DATA TO USE Block Start

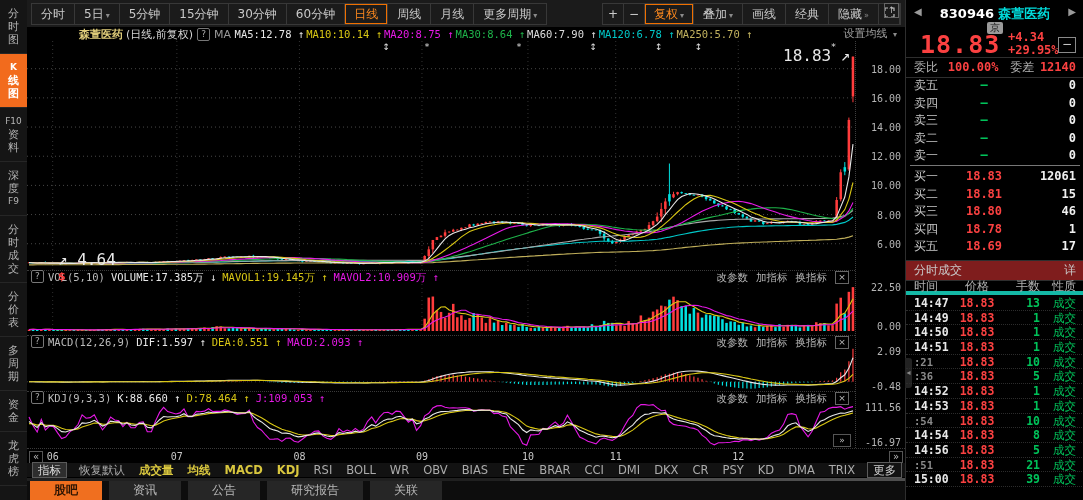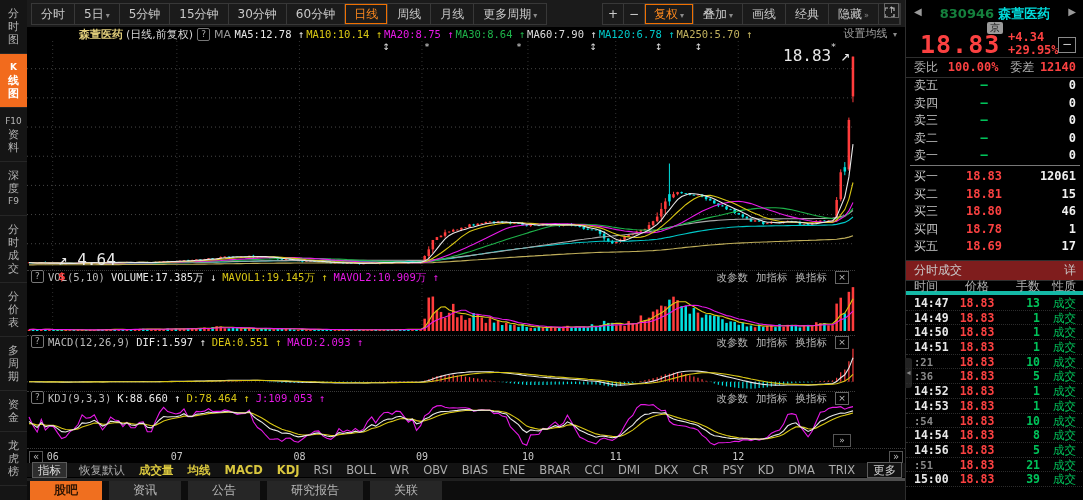--- a/index.html
+++ b/index.html
@@ -59,21 +59,21 @@
   .thumb{position:absolute;left:55%;right:0;top:0;height:3px;background:#4e4e4e;}
   
   .btabs{position:absolute;left:0;top:481px;width:878px;height:19px;background:#0d0d0d;display:flex;gap:7px;padding-left:3px;font-size:12px;}
   .btab{padding:0 24px;line-height:18px;background:#262626;color:#b8b8b8;cursor:pointer;}
   .btab.active{background:#f06f1f;color:#2e1503;font-weight:bold;}
   .upbox{position:absolute;right:6px;top:3px;width:13px;height:13px;border:1px solid #666;color:#bbb;font-size:9px;line-height:12px;text-align:center;cursor:pointer;}
   
   .rpanel{position:absolute;left:905px;top:0;width:178px;height:500px;background:#000;border-left:1px solid #2e2e2e;font-size:12px;}
   .rp-handle{position:absolute;left:-1px;top:358px;width:7px;height:30px;background:#222;color:#888;font-size:8px;line-height:30px;border-radius:0 3px 3px 0;text-align:center;cursor:pointer;}
   .rp-head{position:absolute;left:0;top:5px;width:100%;text-align:center;font-size:13px;}
-  .rp-head .code{color:#15803d;font-weight:bold;}
+  .rp-head .code{color:#ffffff;font-weight:bold;}
   .rp-head .nm{color:#00d9d9;font-weight:bold;}
   .rp-arrow{position:absolute;top:6px;color:#9a9a9a;font-size:10px;cursor:pointer;}
   .badge{position:absolute;left:50%;top:22px;transform:translateX(-50%);background:#9a9a9a;color:#111;font-size:10px;line-height:12px;padding:0 3px;border-radius:2px;}
   .price-big{position:absolute;left:14px;top:30px;font-size:25px;font-weight:bold;color:#fb4141;letter-spacing:1px;}
   .chg{position:absolute;left:102px;top:31px;color:#fb4141;font-size:12px;font-weight:bold;line-height:13px;}
   .minusbox{position:absolute;right:8px;top:37px;width:16px;height:14px;border:1px solid #8a8a8a;color:#ccc;text-align:center;line-height:13px;cursor:pointer;}
   .weirow{position:absolute;left:0;top:57px;width:100%;height:19px;border-top:1px solid #2e2e2e;border-bottom:1px solid #2e2e2e;line-height:19px;}
   .weirow .lb{color:#b5b5b5;}
   .weirow .vl{color:#fb4141;font-weight:bold;}
   .book{position:absolute;left:0;width:100%;}
@@ -178,20 +178,35 @@
         </div>
     </div>
 
     <div class="chead">
       <span class="nm">森萱医药</span><span class="md">(日线,前复权)</span><span class="helpbox">?</span><span style="color:#999;">MA</span>
       <span id="maValues"><span class="mava mono" style="color: rgb(232, 232, 232);">MA5:12.78 ↑</span><span class="mava mono" style="color: rgb(217, 199, 20);">MA10:10.14 ↑</span><span class="mava mono" style="color: rgb(230, 25, 230);">MA20:8.75 ↑</span><span class="mava mono" style="color: rgb(30, 180, 74);">MA30:8.64 ↑</span><span class="mava mono" style="color: rgb(220, 220, 220);">MA60:7.90 ↑</span><span class="mava mono" style="color: rgb(0, 200, 200);">MA120:6.78 ↑</span><span class="mava mono" style="color: rgb(195, 179, 95);">MA250:5.70 ↑</span></span>
       <span class="set"><span>设置均线</span> <span class="caret">▾</span></span>
     </div>
 
     <div class="chart-body" id="chartBody">
+      <div class="axis" id="axisStrip">
+          <span class="tick mono" style="top: 22.7134px;">18.00</span>
+          <span class="tick mono" style="top: 51.8854px;">16.00</span>
+          <span class="tick mono" style="top: 81.0573px;">14.00</span>
+          <span class="tick mono" style="top: 110.229px;">12.00</span>
+          <span class="tick mono" style="top: 139.401px;">10.00</span>
+          <span class="tick mono" style="top: 168.573px;">8.00</span>
+          <span class="tick mono" style="top: 197.745px;">6.00</span>
+          <span class="tick mono" style="top: 241px;">22.50</span>
+          <span class="tick mono" style="top: 280px;">0.00</span>
+          <span class="tick mono" style="top: 305px;">2.09</span>
+          <span class="tick mono" style="top: 340px;">-0.48</span>
+          <span class="tick mono" style="top: 361px;">111.56</span>
+          <span class="tick mono" style="top: 396px;">-16.97</span>
+        </div>
     <svg width="828" height="229" style="position: absolute; left: 0px; top: 0px;">
           <line x1="0" y1="27.713375796178326" x2="828" y2="27.713375796178326" stroke="#474747" stroke-width="1" stroke-dasharray="1 3"></line>
           <line x1="0" y1="56.88535031847132" x2="828" y2="56.88535031847132" stroke="#474747" stroke-width="1" stroke-dasharray="1 3"></line>
           <line x1="0" y1="86.05732484076431" x2="828" y2="86.05732484076431" stroke="#474747" stroke-width="1" stroke-dasharray="1 3"></line>
           <line x1="0" y1="115.2292993630573" x2="828" y2="115.2292993630573" stroke="#474747" stroke-width="1" stroke-dasharray="1 3"></line>
           <line x1="0" y1="144.40127388535032" x2="828" y2="144.40127388535032" stroke="#474747" stroke-width="1" stroke-dasharray="1 3"></line>
           <line x1="0" y1="173.5732484076433" x2="828" y2="173.5732484076433" stroke="#474747" stroke-width="1" stroke-dasharray="1 3"></line>
           <line x1="0" y1="202.7452229299363" x2="828" y2="202.7452229299363" stroke="#474747" stroke-width="1" stroke-dasharray="1 3"></line>
           <line x1="25.668" y1="0" x2="25.668" y2="229" stroke="#333" stroke-width="1" stroke-dasharray="1 3"></line>
           <line x1="149.868" y1="0" x2="149.868" y2="229" stroke="#333" stroke-width="1" stroke-dasharray="1 3"></line>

DATA TO USE Block End

▶ _ACTION ITEM_
Nothing but the lines holding the word "solid" should be returned from the listing above.

▶ _ANSWER TO THIS EXERCISE_
   .upbox{position:absolute;right:6px;top:3px;width:13px;height:13px;border:1px solid #666;color:#bbb;font-size:9px;line-height:12px;text-align:center;cursor:pointer;}
   .rpanel{position:absolute;left:905px;top:0;width:178px;height:500px;background:#000;border-left:1px solid #2e2e2e;font-size:12px;}
   .minusbox{position:absolute;right:8px;top:37px;width:16px;height:14px;border:1px solid #8a8a8a;color:#ccc;text-align:center;line-height:13px;cursor:pointer;}
   .weirow{position:absolute;left:0;top:57px;width:100%;height:19px;border-top:1px solid #2e2e2e;border-bottom:1px solid #2e2e2e;line-height:19px;}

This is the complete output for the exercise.